Il s'agit là d'une occasion en or pour faire valoir leurs revendications, soit notamment l'installation d'une théocratie, donc l'inscription de préceptes religieux dans la loi, la volonté d'imposer l'hébreu comme seule langue nationale et l'éradication des "ennemis d'Israël", sans négociation, sans concession et sans compromis.
Yishai Fleisher, un conseiller de Ben Gvir, prétend que la loi doit être ramenée dans les rues en combattant le crime: "On est contre la terreur, le djihad. On n’est pas racistes, on n’a pas de problèmes avec le beau mélange qu’est Israël.
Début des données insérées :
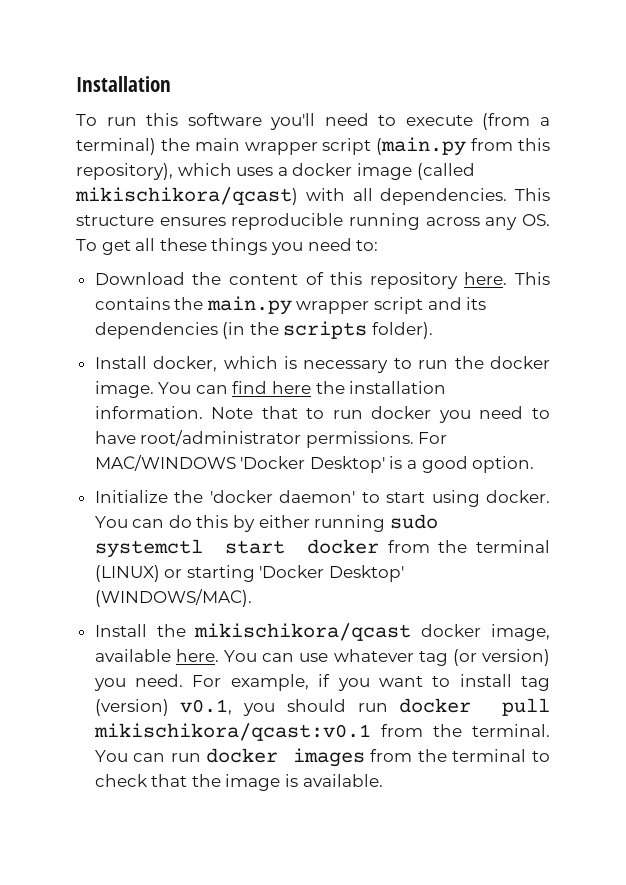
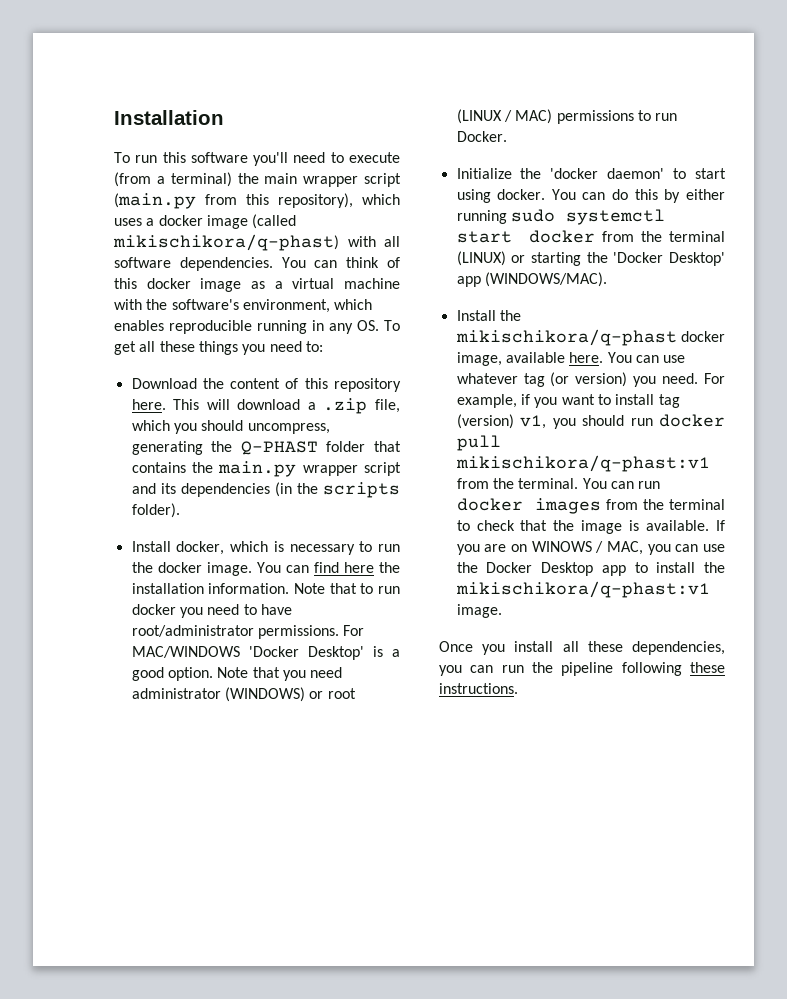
- To run this software you'll need to execute (from a terminal) the main wrapper script (main.py from this repository), which uses a docker image (called mikischikora/qcast) with all dependencies. This structure ensures reproducible running across any OS. To get all these things you need to:
+ To run this software you'll need to execute (from a terminal) the main wrapper script (main.py from this repository), which uses a docker image (called mikischikora/q-phast) with all software dependencies. You can think of this docker image as a virtual machine with the software's environment, which enables reproducible running in any OS. To get all these things you need to:
- This contains the main.py wrapper script and its dependencies (in the scripts folder).
+ This will download a .zip file, which you should uncompress, generating the Q-PHAST folder that contains the main.py wrapper script and its dependencies (in the scripts folder).
+ Note that you need administrator (WINDOWS) or root (LINUX / MAC) permissions to run Docker.
- You can do this by either running sudo systemctl start docker from the terminal (LINUX) or starting 'Docker Desktop' (WINDOWS/MAC).
+ You can do this by either running sudo systemctl start docker from the terminal (LINUX) or starting the 'Docker Desktop' app (WINDOWS/MAC).
- Install the mikischikora/qcast docker image, available here.
+ Install the mikischikora/q-phast docker image, available here.
- For example, if you want to install tag (version) v0.1, you should run docker pull mikischikora/qcast:v0.1 from the terminal.
+ For example, if you want to install tag (version) v1, you should run docker pull mikischikora/q-phast:v1 from the terminal.
+ If you are on WINOWS / MAC, you can use the Docker Desktop app to install the mikischikora/q-phast:v1 image.
+ Once you install all these dependencies, you can run the pipeline following these instructions.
C’est un Etat juif avec de nombreuses minorités qui font partie de notre pays. Mais le djihad est quelque chose d’inacceptable."
Pour Thomas Vescovi, chercheur indépendant et auteur de plusieurs ouvrages sur Israël, il s'agit d'une communication bien rodée et son objectif est la dédiabolisation du parti et la justification d'actes de violence. "Ce que cherche à refaire Ben Gvir est très clair, c'est une volonté d'expulser l'ensemble des Palestiniens qui ont participé sous une forme ou une autre à la résistance, de leur supprimer leurs droits politiques et une quelconque souveraineté."
Selon le chercheur, l'extrême droite cherche à imposer, comme seuls maîtres du territoire, la population juive et leurs dirigeants. Pour y réussir, il affirme que tous les résistants sont des terroristes.